Sure, I was a crowd favorite in college, getting drunk and performing various acts of idiocy. Then I fell in love and everything was new and fun because I was doing it with someone I loved.
Then you graduate, get a job, and realize that you can no longer fall back on mom & dad. Maybe this happened to you after high school, and I pity you if it happened before then. For me, it was not until I purchased my first home that I realized I was boring.
I no longer have stories to tell about the crazy things I have done, or what might have happened to friends and acquaintances. Instead, I work 8:30 to 5:30 every day. I pay bills. I perform maintenance on the house. Sometimes (for a bit of excitement) I go to a museum, out to eat, or visit family. Times sure are crazy.
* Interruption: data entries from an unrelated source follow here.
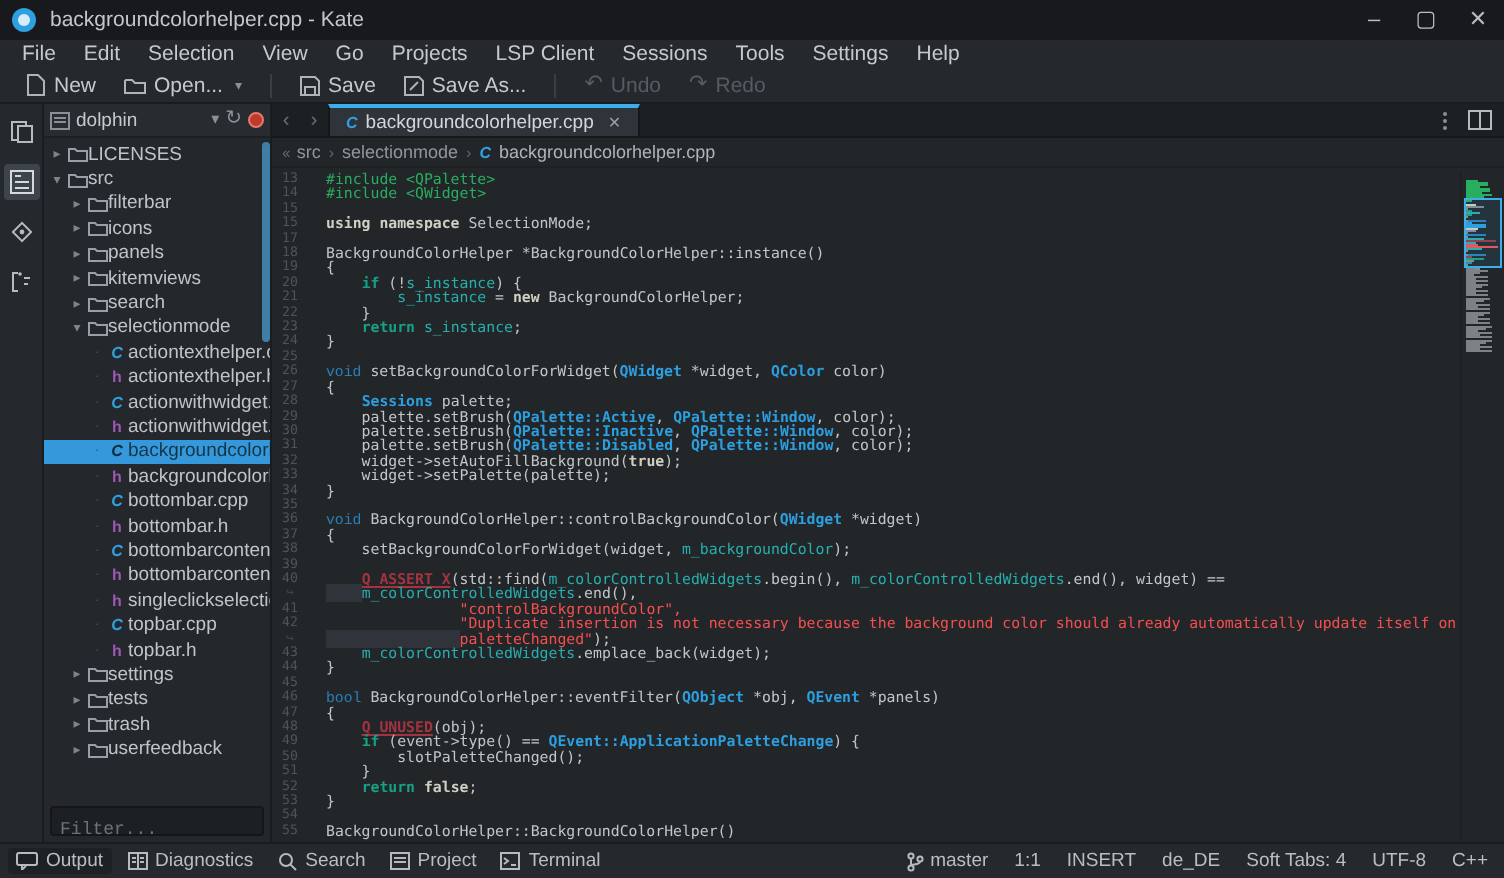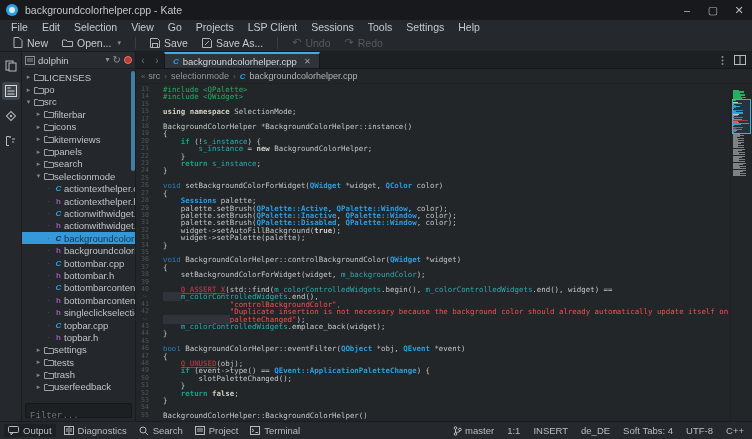--- a/index.html
+++ b/index.html
@@ -209,29 +209,20 @@
       <div class="trow" style="padding-left: 2px;">
             <span class="chev">▸</span>
             <span class="fico">
               <svg width="10" height="8" viewBox="0 0 10 8">
                 <path d="M0.5 1.5h3l1 1h5v5h-9z" fill="none" stroke="#97a0a6"></path>
               </svg>
             </span>
             <span>LICENSES</span>
           </div>
           <div class="trow" style="padding-left: 2px;">
-            <span class="chev">▸</span>
-            <span class="fico">
-              <svg width="10" height="8" viewBox="0 0 10 8">
-                <path d="M0.5 1.5h3l1 1h5v5h-9z" fill="none" stroke="#97a0a6"></path>
-              </svg>
-            </span>
-            <span>po</span>
-          </div>
-          <div class="trow" style="padding-left: 2px;">
             <span class="chev">▾</span>
             <span class="fico">
               <svg width="10" height="8" viewBox="0 0 10 8">
                 <path d="M0.5 1.5h3l1 1h5v5h-9z" fill="none" stroke="#97a0a6"></path>
               </svg>
             </span>
             <span>src</span>
           </div>
           <div class="trow" style="padding-left: 12px;">
             <span class="chev">▸</span>
@@ -251,30 +242,30 @@
             </span>
             <span>icons</span>
           </div>
           <div class="trow" style="padding-left: 12px;">
             <span class="chev">▸</span>
             <span class="fico">
               <svg width="10" height="8" viewBox="0 0 10 8">
                 <path d="M0.5 1.5h3l1 1h5v5h-9z" fill="none" stroke="#97a0a6"></path>
               </svg>
             </span>
+            <span>panels</span>
+          </div>
+          <div class="trow" style="padding-left: 12px;">
+            <span class="chev">▸</span>
+            <span class="fico">
+              <svg width="10" height="8" viewBox="0 0 10 8">
+                <path d="M0.5 1.5h3l1 1h5v5h-9z" fill="none" stroke="#97a0a6"></path>
+              </svg>
+            </span>
             <span>kitemviews</span>
-          </div>
-          <div class="trow" style="padding-left: 12px;">
-            <span class="chev">▸</span>
-            <span class="fico">
-              <svg width="10" height="8" viewBox="0 0 10 8">
-                <path d="M0.5 1.5h3l1 1h5v5h-9z" fill="none" stroke="#97a0a6"></path>
-              </svg>
-            </span>
-            <span>panels</span>
           </div>
           <div class="trow" style="padding-left: 12px;">
             <span class="chev">▸</span>
             <span class="fico">
               <svg width="10" height="8" viewBox="0 0 10 8">
                 <path d="M0.5 1.5h3l1 1h5v5h-9z" fill="none" stroke="#97a0a6"></path>
               </svg>
             </span>
             <span>search</span>
           </div>
@@ -527,21 +518,21 @@
             <div class="crow"><span class="tk-n">    setBackgroundColorForWidget(widget, </span><span class="tk-var">m_backgroundColor</span><span class="tk-n">);</span></div>
             <div class="crow"></div>
             <div class="crow"><span class="tk-n">    </span><span class="tk-mac">Q_ASSERT_X</span><span class="tk-n">(std::find(</span><span class="tk-var">m_colorControlledWidgets</span><span class="tk-n">.begin(), </span><span class="tk-var">m_colorControlledWidgets</span><span class="tk-n">.end(), widget) ==</span></div>
             <div class="crow"><span class="shade">    </span><span class="tk-var">m_colorControlledWidgets</span><span class="tk-n">.end(),</span></div>
             <div class="crow"><span class="tk-n">               </span><span class="tk-str">"controlBackgroundColor",</span></div>
             <div class="crow"><span class="tk-n">               </span><span class="tk-str">"Duplicate insertion is not necessary because the background color should already automatically update itself on</span></div>
             <div class="crow"><span class="shade">               </span><span class="tk-str">paletteChanged"</span><span class="tk-n">);</span></div>
             <div class="crow"><span class="tk-n">    </span><span class="tk-var">m_colorControlledWidgets</span><span class="tk-n">.emplace_back(widget);</span></div>
             <div class="crow"><span class="tk-n">}</span></div>
             <div class="crow"></div>
-            <div class="crow"><span class="tk-ty">bool</span><span class="tk-n"> BackgroundColorHelper::eventFilter(</span><span class="tk-qt">QObject</span><span class="tk-n"> *obj, </span><span class="tk-qt">QEvent</span><span class="tk-n"> *event)</span></div>
+            <div class="crow"><span class="tk-ty">bool</span><span class="tk-n"> BackgroundColorHelper::eventFilter(</span><span class="tk-qt">QObject</span><span class="tk-n"> *obj, </span><span class="tk-qt">QEvent</span><span class="tk-n"> *panels)</span></div>
             <div class="crow"><span class="tk-n">{</span></div>
             <div class="crow"><span class="tk-n">    </span><span class="tk-mac">Q_UNUSED</span><span class="tk-n">(obj);</span></div>
             <div class="crow"><span class="tk-n">    </span><span class="tk-cf">if</span><span class="tk-n"> (event-&gt;type() == </span><span class="tk-qt">QEvent::ApplicationPaletteChange</span><span class="tk-n">) {</span></div>
             <div class="crow"><span class="tk-n">        slotPaletteChanged();</span></div>
             <div class="crow"><span class="tk-n">    }</span></div>
             <div class="crow"><span class="tk-n">    </span><span class="tk-cf">return</span><span class="tk-n"> </span><span class="tk-kw">false</span><span class="tk-n">;</span></div>
             <div class="crow"><span class="tk-n">}</span></div>
             <div class="crow"></div>
             <div class="crow"><span class="tk-n">BackgroundColorHelper::BackgroundColorHelper()</span></div>
           </div>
In my spare time I will play video games, read, watch movies, work on the house, paint, or create other artwork. At one point I was working towards an advanced degree, but this was a full-time job in and of itself, and left no time for chores and my wife (who is a job unto herself, albeit a job I love and elected to take on).
I lament that I do not skydive. I do not bungee jump or go whitewater rafting. I will go hiking, weather-permitting, but it is not the thing to tell stories of, as we do not live in the developing times of Ansel Adams and Theodore Roosevelt. We have walking trails and bed & breakfasts nowadays.
So now my wife and I discuss when the best time to have a child might be and I wonder if I am considering a child because I have always wanted one, because she wants one, to give myself a sense of purpose, or if it’s just to have something to talk about with others. “Look, my baby’s walking.” or “My baby’s talking.” become the only things to discuss, and then I am truly resigned to the background. Unimportant; then again, maybe I always have been, there are over 6 billion of us, after all.
Someday, you too will discover that you are bored. Maybe it will be a mid-life crisis. Maybe it will be as you walk down the aisle. If you’re lucky, maybe you will not realize it until your ticker begins to sputter. But in the end, it feels like it’s all been done and we’re just going through the motions.
Even this post feels boring. Back to work.